Craig L. McNeil, Eric A. D’Asaro

Limnol. Oceanogr. Methods 12:139-154 (2014) | DOI: 10.4319/lom.2014.12.139

ABSTRACT: We present a new physically based calibration equation for Aanderaa Inc. oxygen sensing optodes. We use the two site fluorescence quenching model of Demas et al. (1995) to describe the nonlinear Stern-Volmer response of the optode foil to oxygen partial pressure. Seven (minimally six) coefficients quantify foil response to oxygen and temperature; another quantifies response to hydrostatic pressure. These eight coefficients are related, theoretically, to basic physical properties of the foil.
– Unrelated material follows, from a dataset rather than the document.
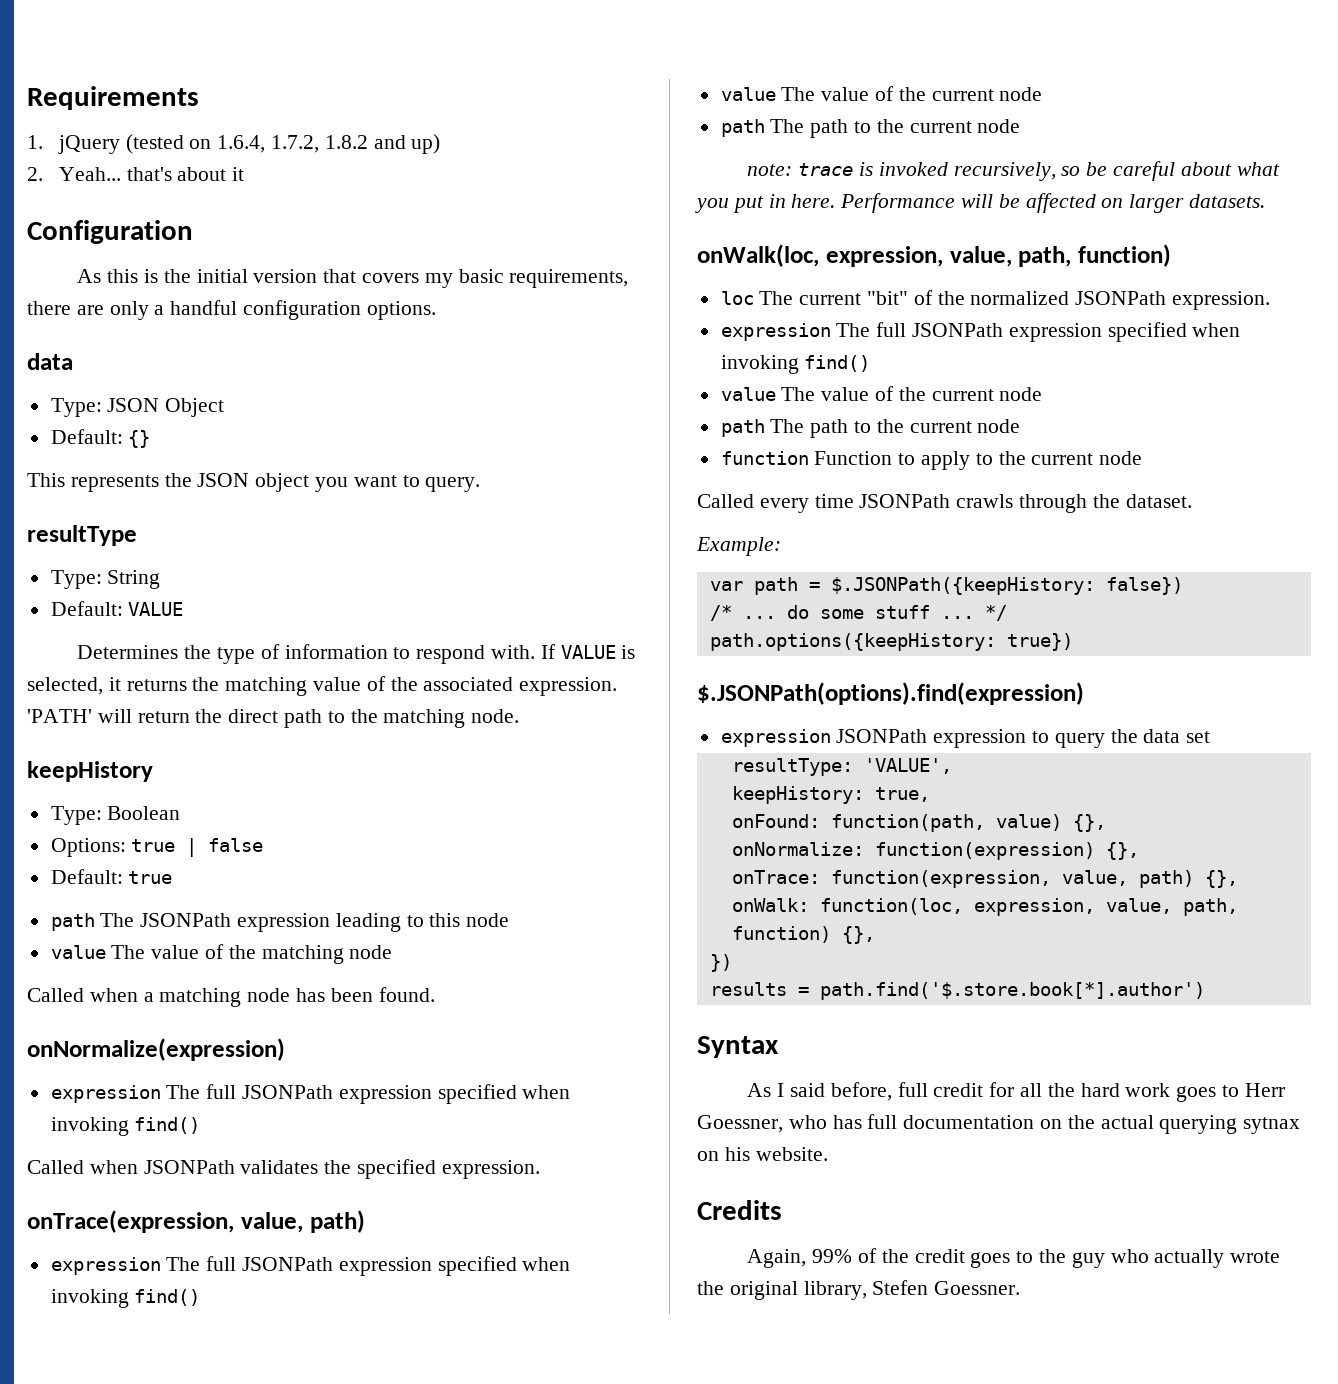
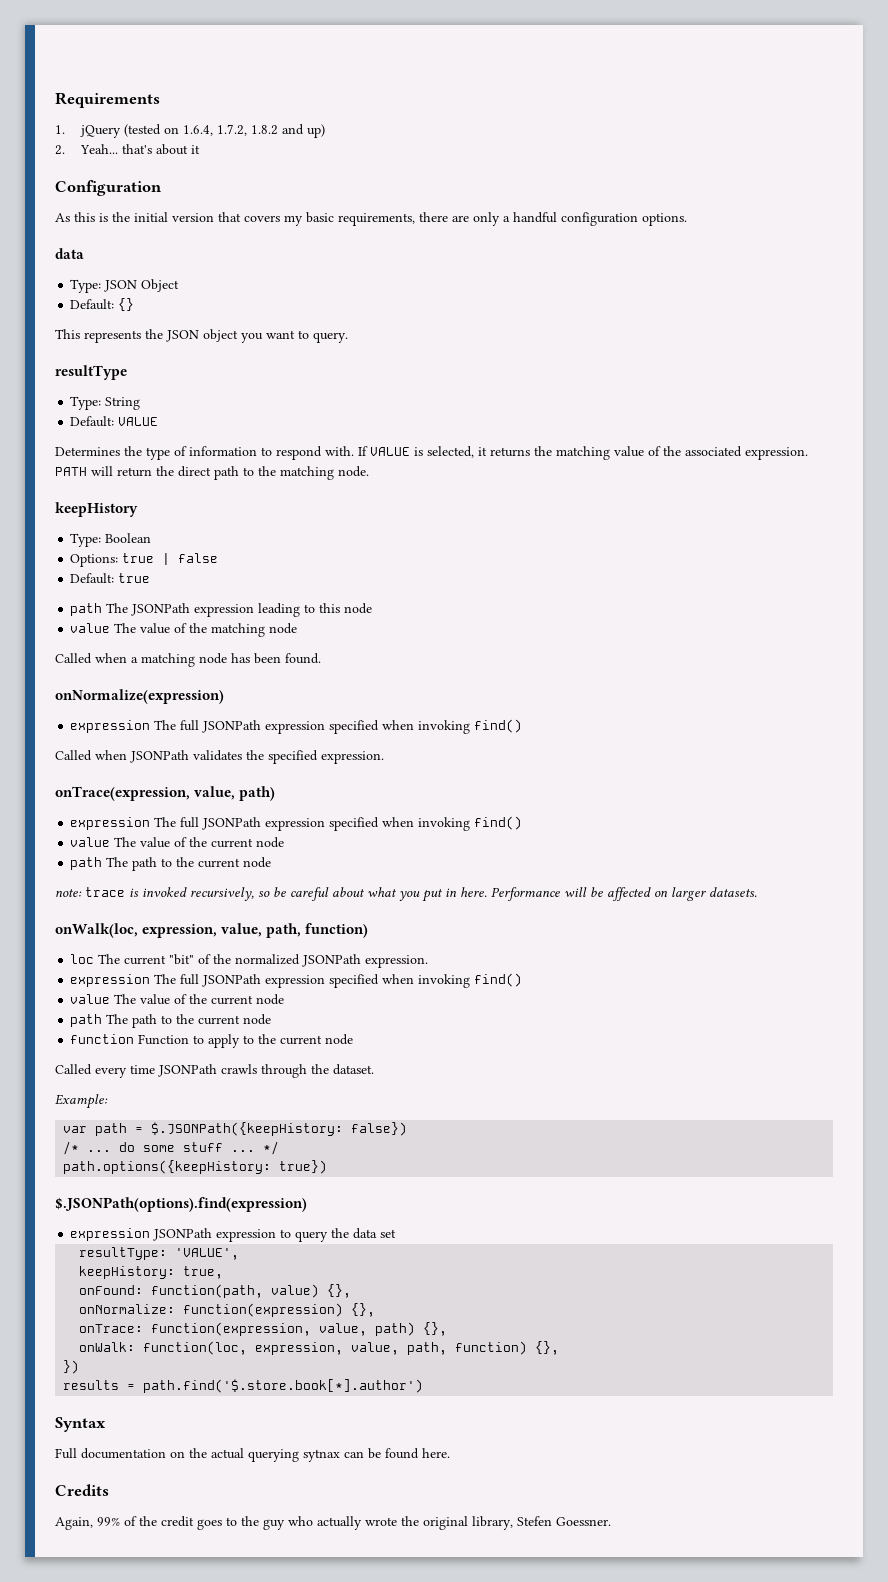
[27,709,92,723] 'PATH' -> [55,467,87,476] PATH
[747,1082,1285,1102] [697,1114,898,1133] As I said before, full credit for all the hard work goes to Herr Goessner, who has full -> [55,1448,77,1459] Full
[697,1147,828,1161] on his website. -> [344,1448,450,1459] can be found here.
The equation provides a framework to study causes of variability and drift in optodes and to develop better quality control and handling procedures. We tested the equation using factory calibrations of 24 optode foils. When accurate multi-point calibration data are unavailable, two additional coefficients empirically correct the usually large differences observed between factory foil calibrations and post-factory laboratory/field calibrations; we cannot eliminate this major cause of uncertainty in optode calibrations. Excluding two potentially anomalous foils, the calibration equation fits 13 similarly calibrated foils, totaling 455 calibration points over 3 – 40°C to –0.57 ± 1.48 mbar. Analysis of the resulting best fit coefficients reveals an underlying variability in optodes associated with variability in site 2 and site 1 Stern-Volmer coefficients of 32% and 20%, respectively. The fraction of unquenched fluorophores responding with the more accessible site 1 quenching characteristics varies by only 3%. The equation fits multi-point data for two optodes within manufacturer’s specifications, the greater of ± 2.5 μmol kg–1 and ± 1.5%. Detailed measurements of calibration changes over time will be required to understand the causes of optode drift.